◆ WORK INSTRUCTION
Look through the records below and copy each line that includes the word "TEMP".
★ ★ ★
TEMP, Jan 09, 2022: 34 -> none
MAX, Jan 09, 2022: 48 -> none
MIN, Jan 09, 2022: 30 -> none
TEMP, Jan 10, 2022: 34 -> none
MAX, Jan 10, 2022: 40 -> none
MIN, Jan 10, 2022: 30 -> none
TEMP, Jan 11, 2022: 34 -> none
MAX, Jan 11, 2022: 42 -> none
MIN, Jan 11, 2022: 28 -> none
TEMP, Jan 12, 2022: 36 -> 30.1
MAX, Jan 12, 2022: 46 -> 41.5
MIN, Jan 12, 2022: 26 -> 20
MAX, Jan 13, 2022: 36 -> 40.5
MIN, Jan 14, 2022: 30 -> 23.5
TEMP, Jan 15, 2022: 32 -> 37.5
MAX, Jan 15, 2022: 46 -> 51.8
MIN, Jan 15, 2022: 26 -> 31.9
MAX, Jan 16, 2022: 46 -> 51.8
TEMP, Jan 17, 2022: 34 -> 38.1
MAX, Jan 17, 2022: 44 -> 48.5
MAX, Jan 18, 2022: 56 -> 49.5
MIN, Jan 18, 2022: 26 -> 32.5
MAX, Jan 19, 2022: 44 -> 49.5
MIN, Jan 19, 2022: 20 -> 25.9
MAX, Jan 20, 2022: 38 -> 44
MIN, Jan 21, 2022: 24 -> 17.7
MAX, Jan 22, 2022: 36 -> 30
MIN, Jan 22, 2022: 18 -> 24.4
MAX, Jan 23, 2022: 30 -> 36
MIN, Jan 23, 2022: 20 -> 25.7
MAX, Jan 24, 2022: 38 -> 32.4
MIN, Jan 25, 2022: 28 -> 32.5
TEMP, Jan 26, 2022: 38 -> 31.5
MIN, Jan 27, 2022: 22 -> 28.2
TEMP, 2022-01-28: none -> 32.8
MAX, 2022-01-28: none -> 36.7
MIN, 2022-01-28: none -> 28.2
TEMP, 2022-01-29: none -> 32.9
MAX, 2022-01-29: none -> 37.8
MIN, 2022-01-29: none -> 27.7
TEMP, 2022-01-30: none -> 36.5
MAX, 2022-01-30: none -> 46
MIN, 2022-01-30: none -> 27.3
★ ★ ★
◆ RESPONSE FOR THIS EXERCISE
TEMP, Jan 09, 2022: 34 -> none
TEMP, Jan 10, 2022: 34 -> none
TEMP, Jan 11, 2022: 34 -> none
TEMP, Jan 12, 2022: 36 -> 30.1
TEMP, Jan 15, 2022: 32 -> 37.5
TEMP, Jan 17, 2022: 34 -> 38.1
TEMP, Jan 26, 2022: 38 -> 31.5
TEMP, 2022-01-28: none -> 32.8
TEMP, 2022-01-29: none -> 32.9
TEMP, 2022-01-30: none -> 36.5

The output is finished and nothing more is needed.